• Work order: Of the entries below, restate word for word only the section that runs from the line with "[25,52,167,88] – PVC2007" to the line with "[247,1094,467,1134] 0931.473.003 ->", counting both ends.

[Opening Record excerpts section]

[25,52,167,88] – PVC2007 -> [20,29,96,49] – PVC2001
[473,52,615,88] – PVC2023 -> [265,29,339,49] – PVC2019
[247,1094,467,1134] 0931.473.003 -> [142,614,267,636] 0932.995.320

[Closing Record excerpts section]
[Opening Record excerpts section]

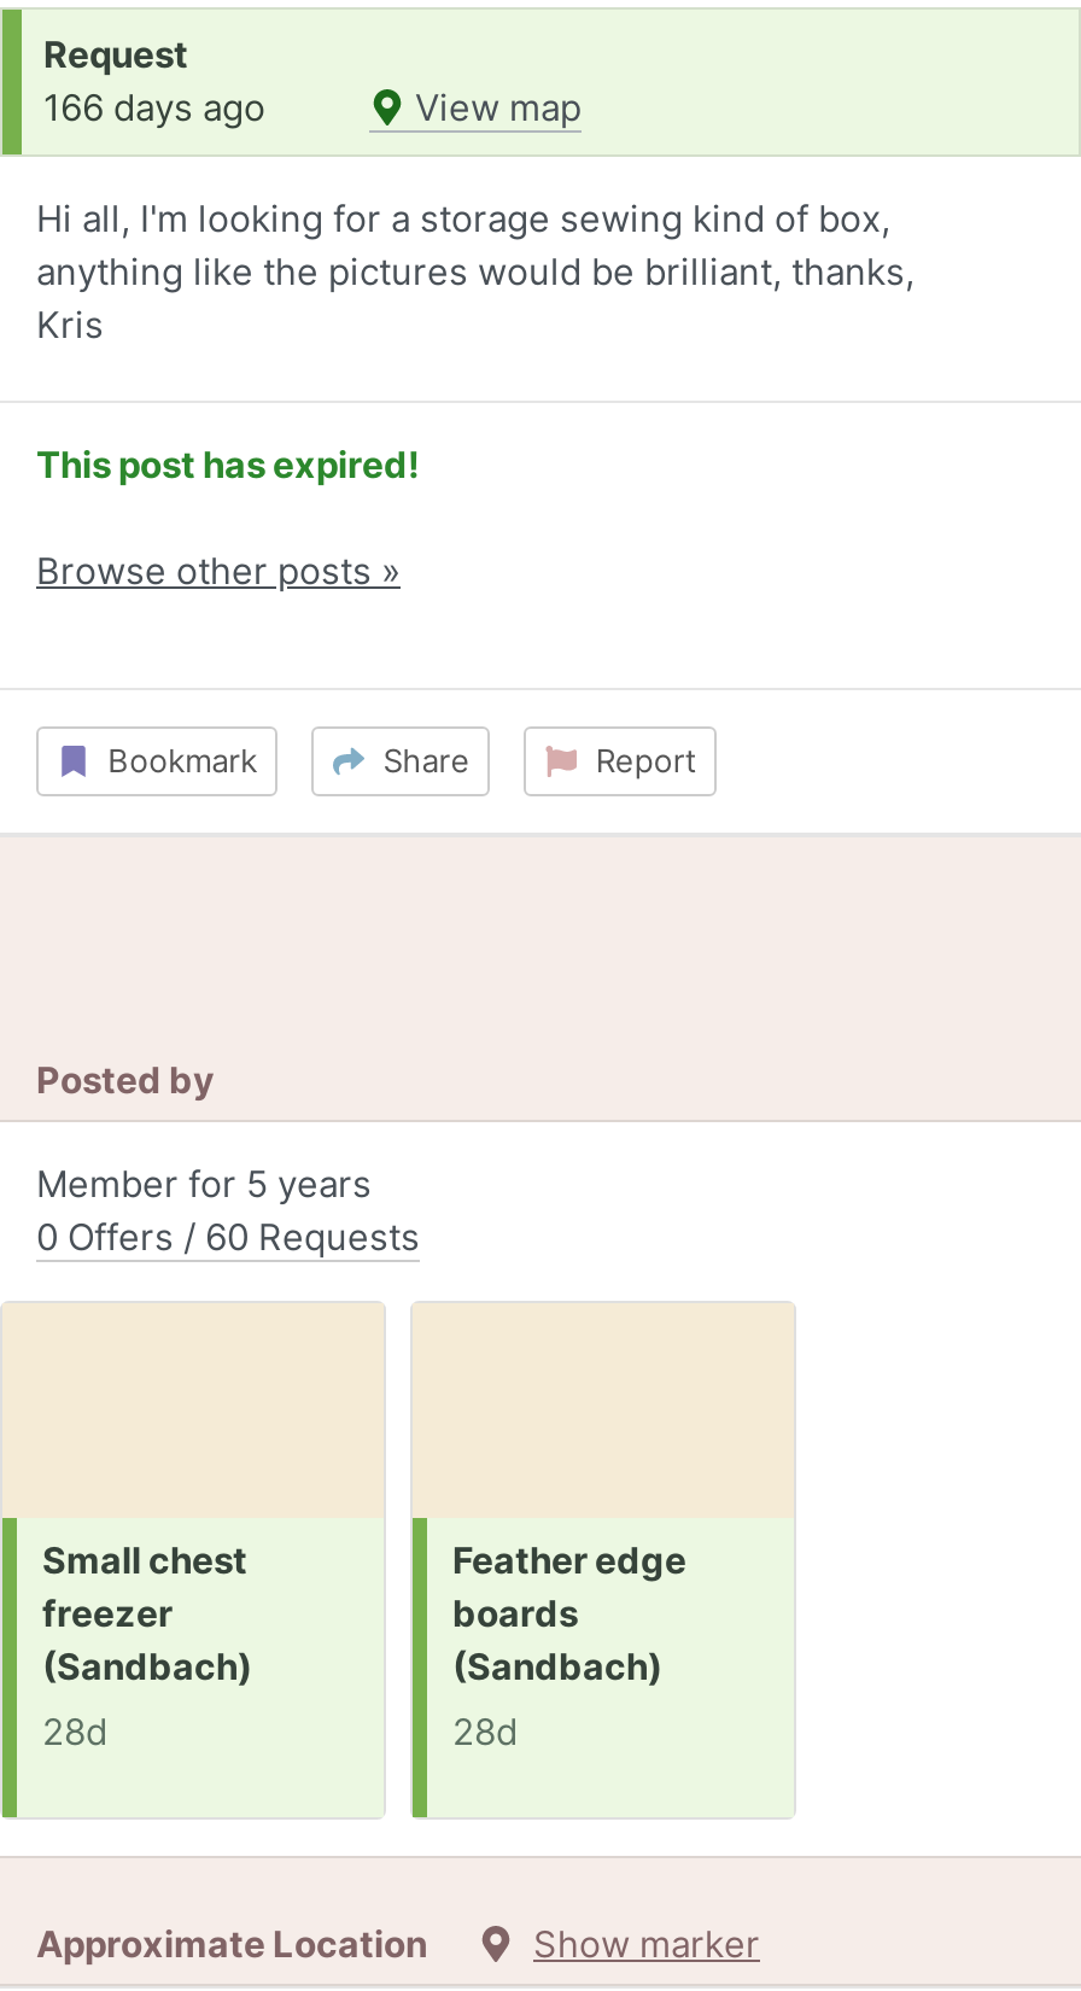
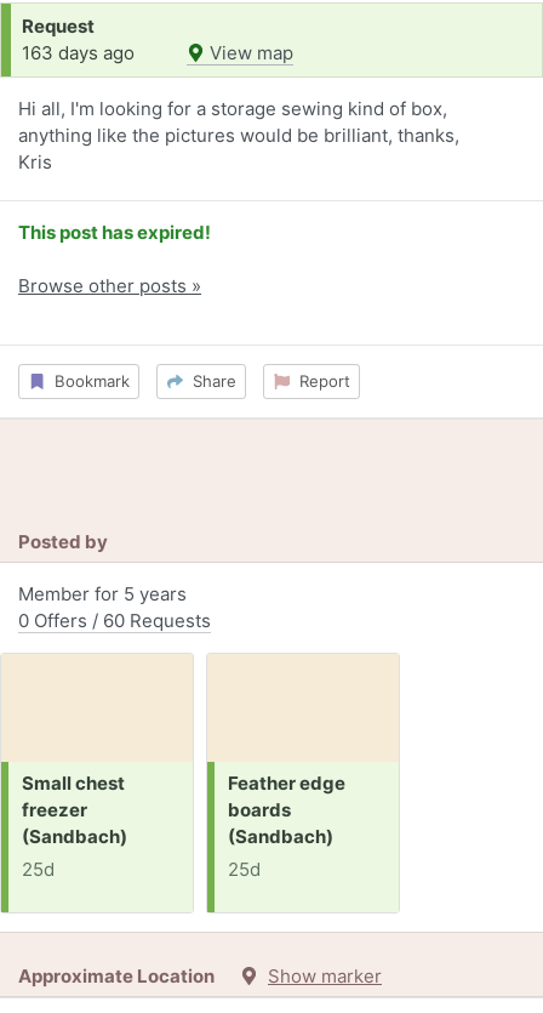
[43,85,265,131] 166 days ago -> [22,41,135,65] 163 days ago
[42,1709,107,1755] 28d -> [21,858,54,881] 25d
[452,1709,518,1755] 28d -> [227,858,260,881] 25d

[Closing Record excerpts section]
[Opening Record excerpts section]

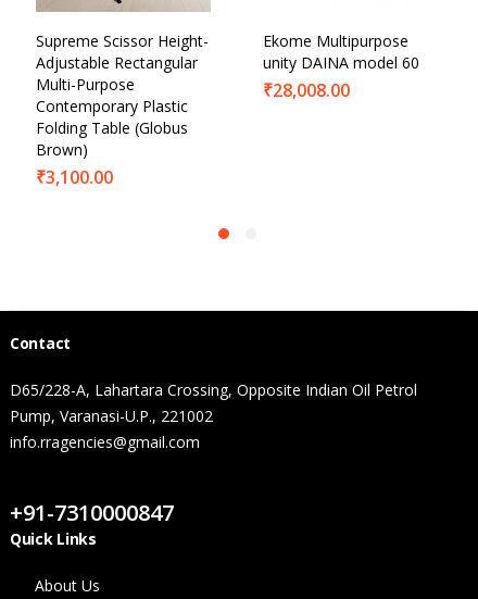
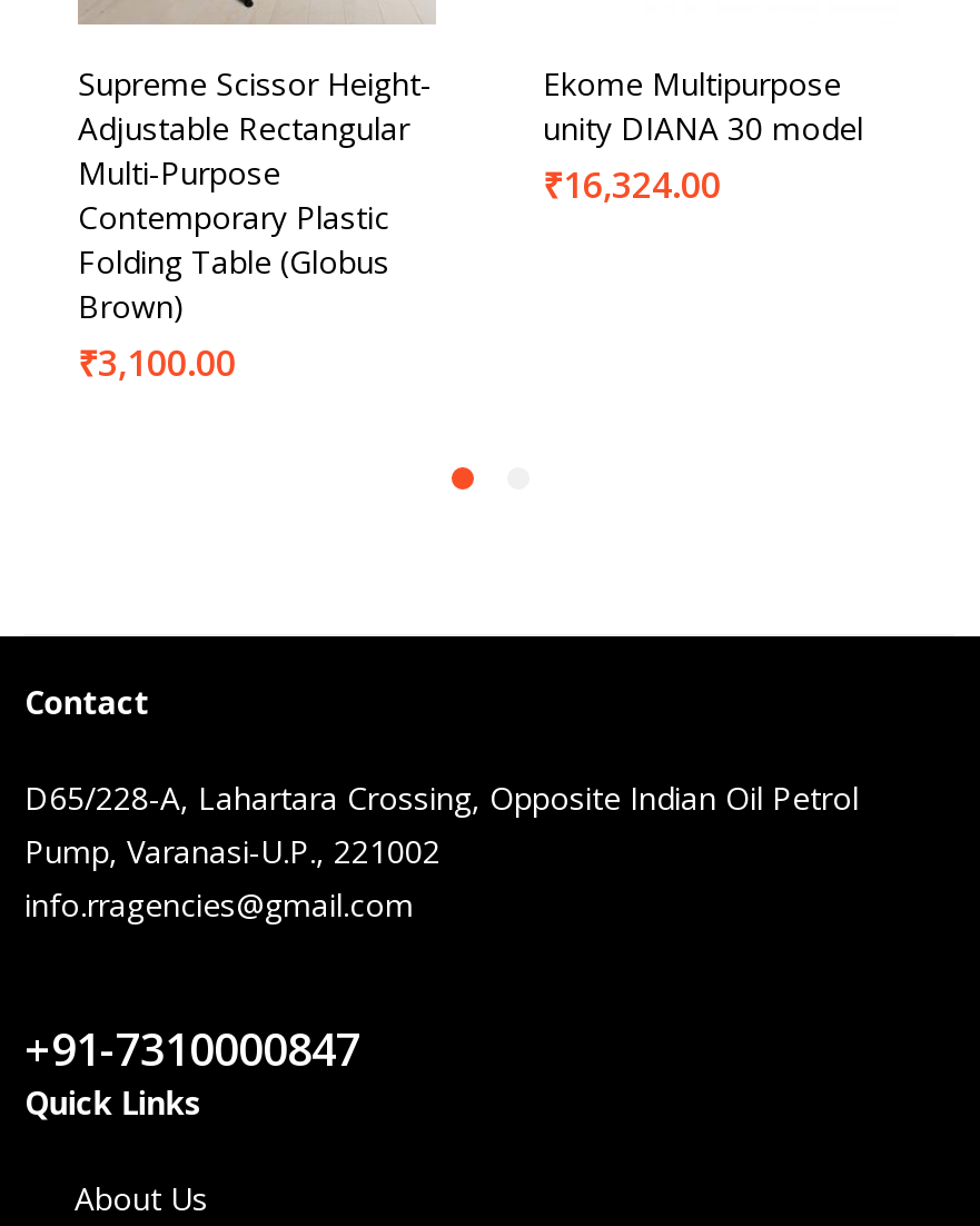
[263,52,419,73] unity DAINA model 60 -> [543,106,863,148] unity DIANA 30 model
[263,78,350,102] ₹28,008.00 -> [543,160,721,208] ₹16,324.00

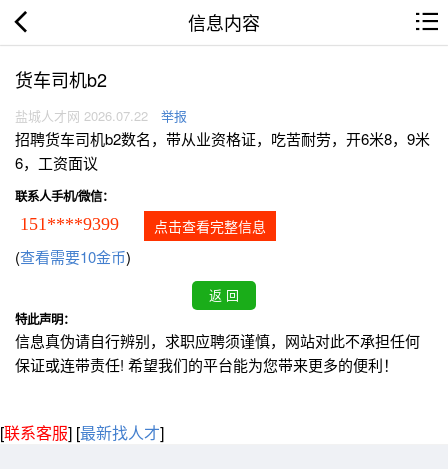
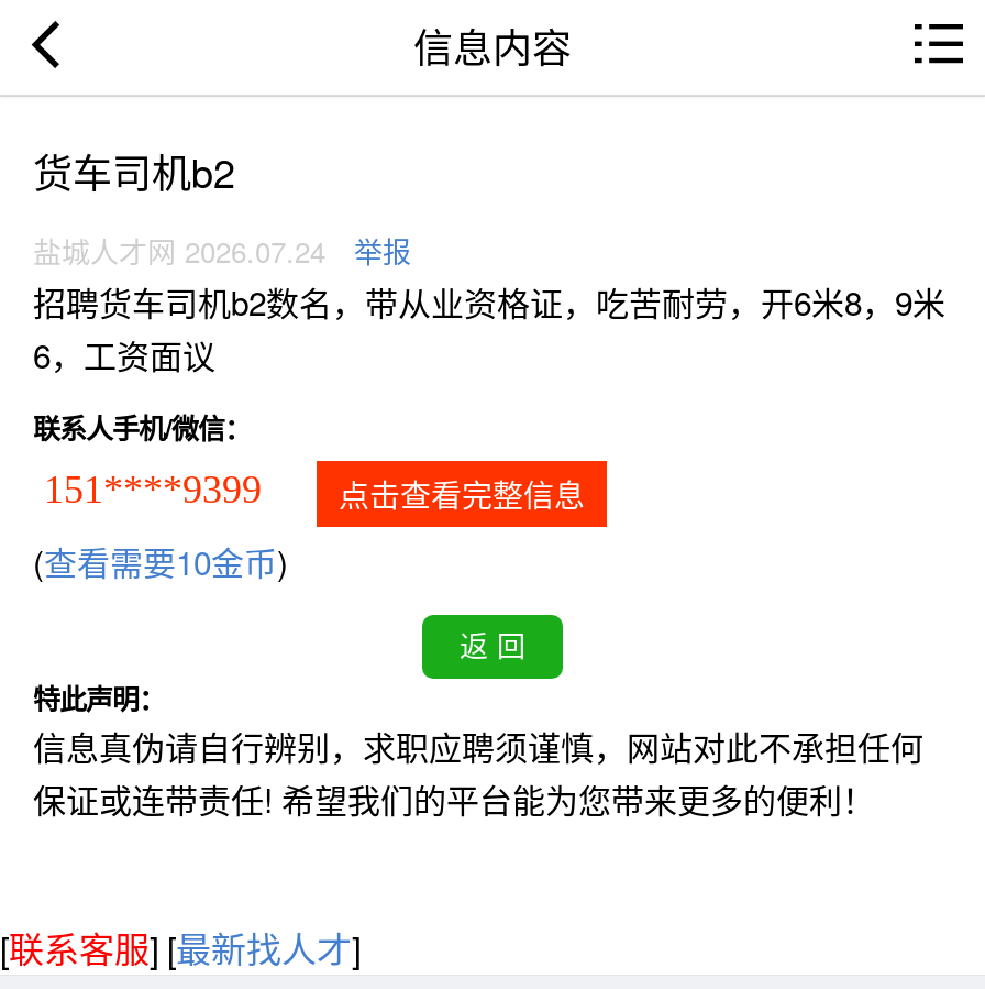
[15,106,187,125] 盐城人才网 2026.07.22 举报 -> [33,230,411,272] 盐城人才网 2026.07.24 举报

[Closing Record excerpts section]

• Solution for this problem:
[25,52,167,88] – PVC2007 -> [20,29,96,49] – PVC2001
[473,52,615,88] – PVC2023 -> [265,29,339,49] – PVC2019
[247,1094,467,1134] 0931.473.003 -> [142,614,267,636] 0932.995.320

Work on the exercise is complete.